--- THE TASK ---
Find and copy every line in the records that includes the string "name".
(Beginning of DATASET CONTENT)
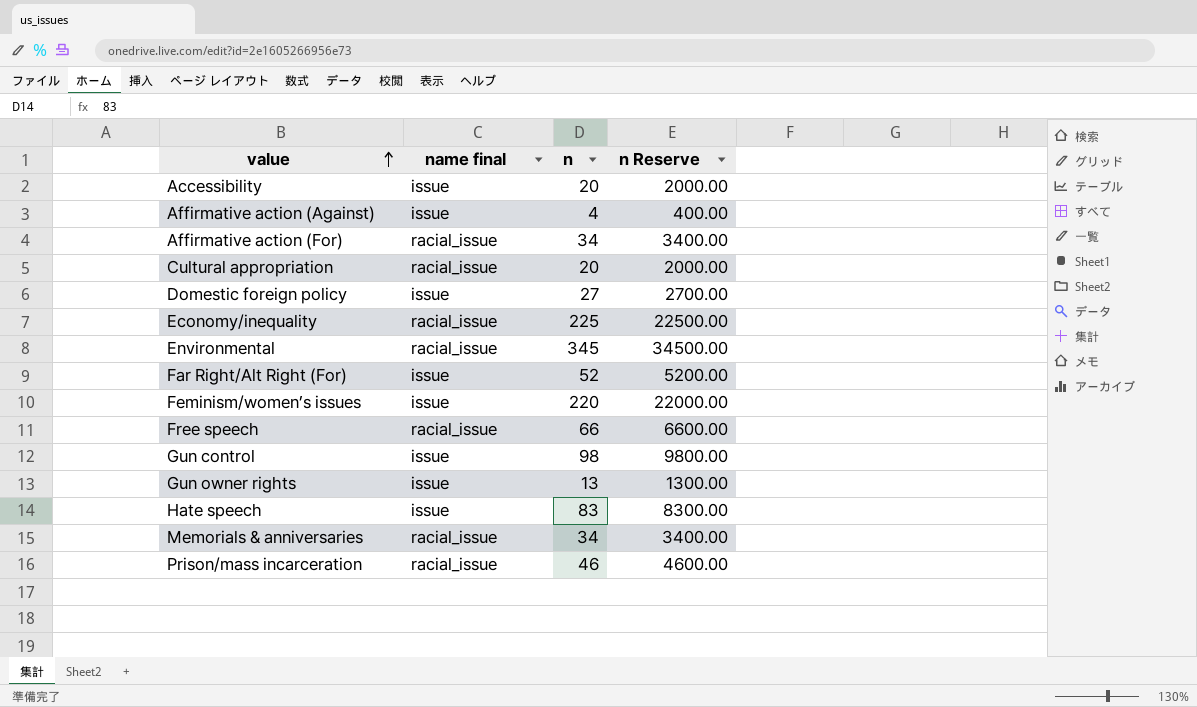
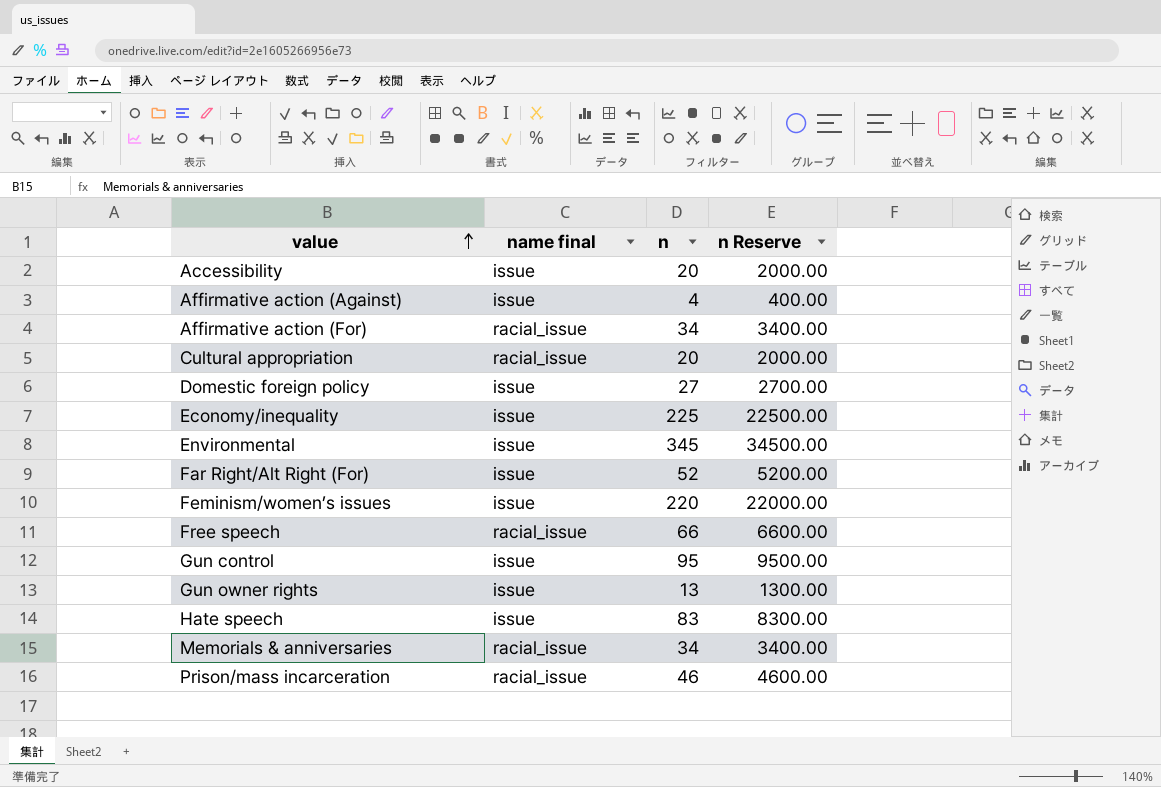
Economy/inequality | name final: racial_issue -> issue
Environmental | name final: racial_issue -> issue
Gun control | n: 98 -> 95
Gun control | n Reserve: 9800.00 -> 9500.00

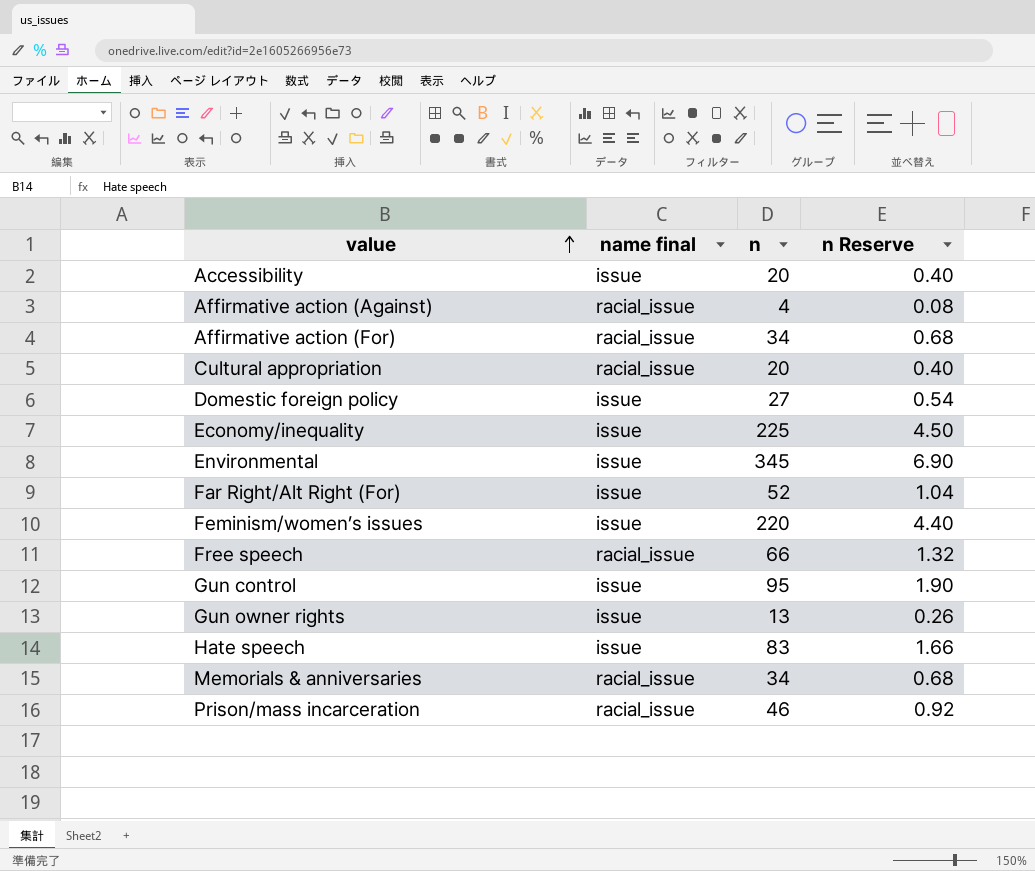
column n Reserve | formula: [n] * 100 -> [n] * 0.02
Affirmative action (Against) | name final: issue -> racial_issue

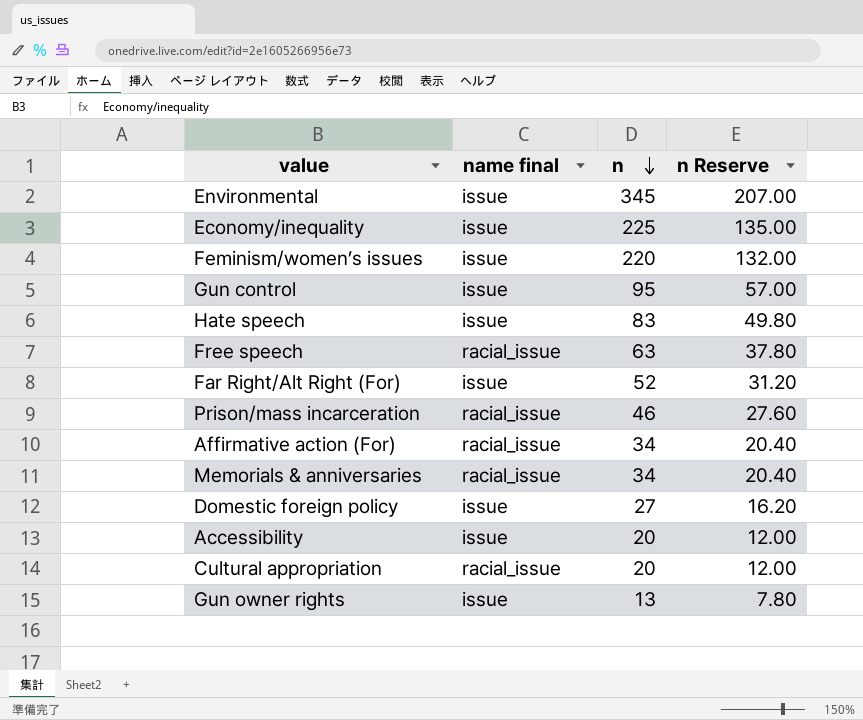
row order: value ascending -> n descending
column n Reserve | formula: [n] * 0.02 -> [n] * 0.6
row Affirmative action (Against): racial_issue | 4 | 0.08 -> none
Free speech | n: 66 -> 63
(End of DATASET CONTENT)
--- SOLUTION FOR THIS TASK ---
Economy/inequality | name final: racial_issue -> issue
Environmental | name final: racial_issue -> issue
Affirmative action (Against) | name final: issue -> racial_issue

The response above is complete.